Mas o meu espírito está em festa em Puno. Uma festa peruana. Há quase quatro semanas antes, eu desembarcava em Iquitos, no extremo norte do país. Partindo da Amazônia peruana, seguira um itinerário que me levara às regiões mais interessantes do Peru. Conhecera as três grandes divisões geoecológicas do país: a selva, a costa e a serra. Percorrera as terras planas e úmidas do norte, com seus rios caudalosos e sua mata exuberante. Conhecera as áreas desérticas da costa e suas paisagens singulares. Caminhara dias e dias pelas serras interiores, refazendo os caminhos que os antigos incas haviam construído. Nas conversas ocasionais com guias, recepcionistas de hostels, colegas de passeios turísticos, havia encontrado um povo discreto, atencioso e hospitaleiro.

Parecia-me curioso que, sem dar por isso, eu tivesse iniciado o meu roteiro peruano por uma cidade a 104 metros de altitude e fora terminá-lo a mais de 3.800 metros. Fora me elevando aos poucos, o que talvez explique o fato de não ter passado por incômodos significativos quanto ao mal de altitude.

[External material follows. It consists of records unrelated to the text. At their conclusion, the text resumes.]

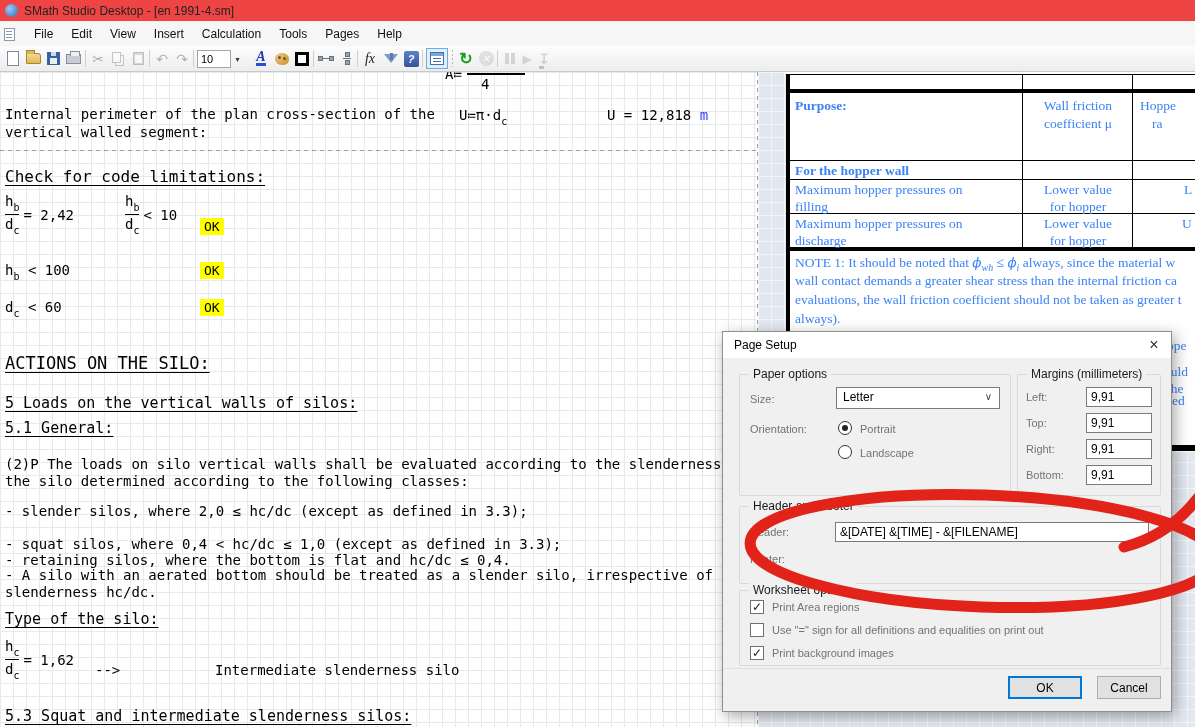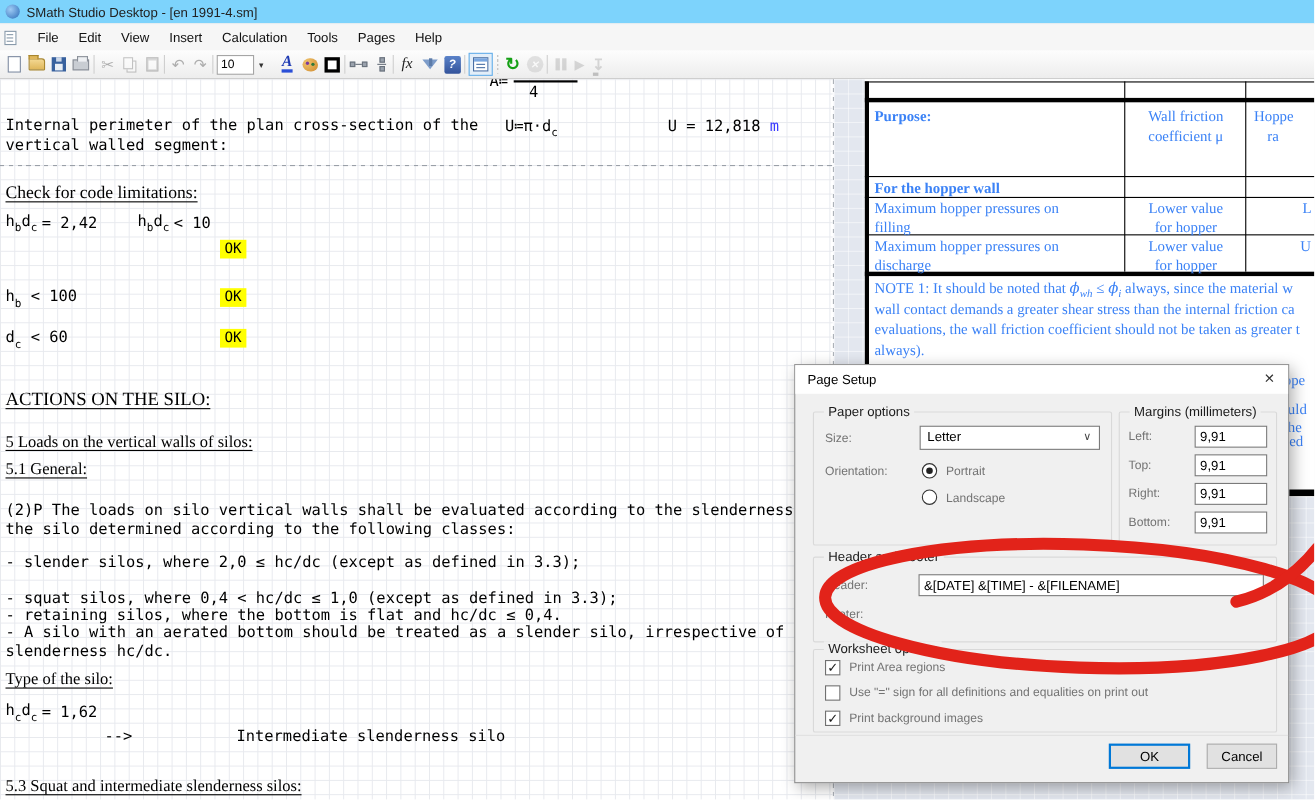--- a/index.html
+++ b/index.html
@@ -8,7 +8,7 @@
   #app { position:relative; width:1195px; height:727px; overflow:hidden; background:#fff; }
 
   
-  #titlebar { position:absolute; left:0; top:0; width:1195px; height:22px; background:#7dd3fc; display:flex; align-items:center; padding-left:5px; border-bottom:1px solid #f0f0f0;}
+  #titlebar { position:absolute; left:0; top:0; width:1195px; height:22px; background:#ef4444; display:flex; align-items:center; padding-left:5px; border-bottom:1px solid #f0f0f0;}
   .app-logo { width:13px; height:13px; border-radius:50%; background:radial-gradient(circle at 35% 35%, #9ecbf5, #2b6cb8); margin-right:6px; }
   #titlebar .title { font-size:12px; color:#222; }
 

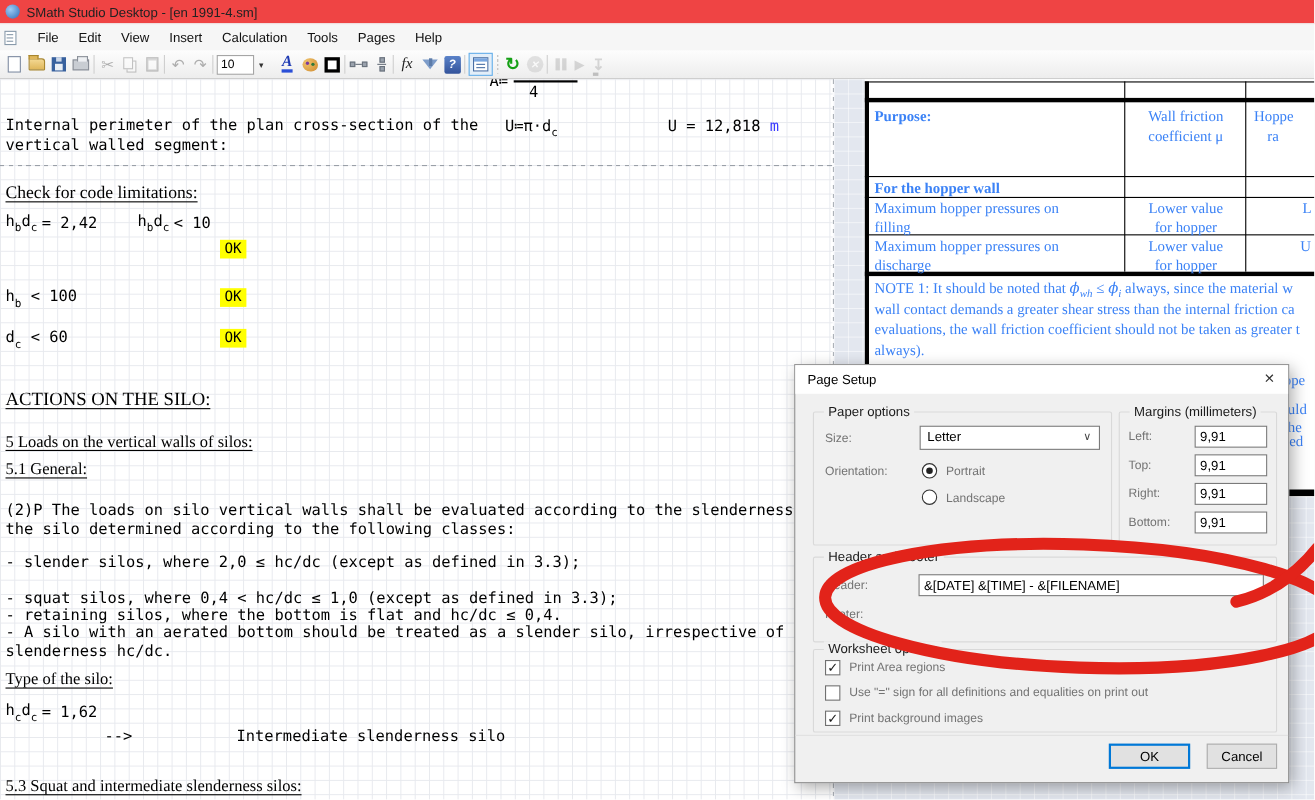--- a/index.html
+++ b/index.html
@@ -68,7 +68,7 @@
     background-size:13px 13px; font-family:"DejaVu Sans Mono","Liberation Mono",monospace; color:#000; }
   .cv { position:absolute; white-space:pre; }
   .body-t { font-size:14px; line-height:17px; }
-  .head-t { font-size:15px; text-decoration:underline; text-underline-offset:3px;font-family:Liberation Serif, serif; }
+  .head-t { font-size:15px; text-decoration:underline; text-underline-offset:3px; }
   sub.m { font-size:10px; vertical-align:-5px; }
   .frac { position:absolute; display:flex; align-items:center; gap:4px; font-size:14px; }
   .frac .col { display:inline-flex; flex-direction:row; align-items:center; }

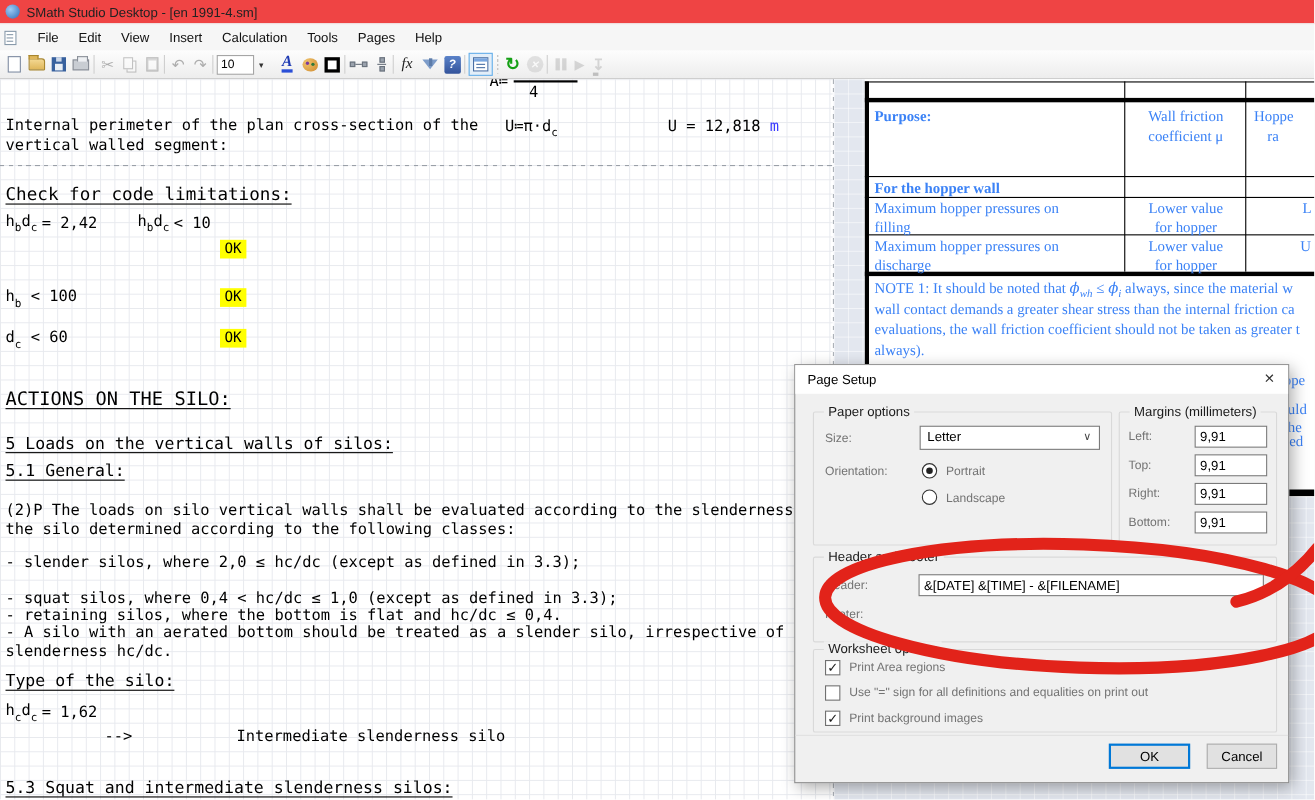--- a/index.html
+++ b/index.html
@@ -71,7 +71,7 @@
   .head-t { font-size:15px; text-decoration:underline; text-underline-offset:3px; }
   sub.m { font-size:10px; vertical-align:-5px; }
   .frac { position:absolute; display:flex; align-items:center; gap:4px; font-size:14px; }
-  .frac .col { display:inline-flex; flex-direction:row; align-items:center; }
+  .frac .col { display:inline-flex; flex-direction:column; align-items:center; }
   .frac .bar { width:100%; height:1px; background:#000; margin:1px 0; }
   .ok-badge { position:absolute; background:#ffff00; color:#000; font-size:13px; padding:1px 4px; font-family:inherit; border:none; cursor:default;}
   .unit { color:#3b3bff; }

Silenciosamente, retirei do bolso o saquinho de folhas de coca, que vinha carregando desde o Vale do Colca. Coloquei-o sobre o velho criado-mudo do quarto de hotel em Puno. Não precisaria mais das folhas, que ficassem para os próximos visitantes desse país encantador. 

No dia seguinte, pela manhã, iniciamos o périplo aéreo que nos levaria de volta ao Brasil.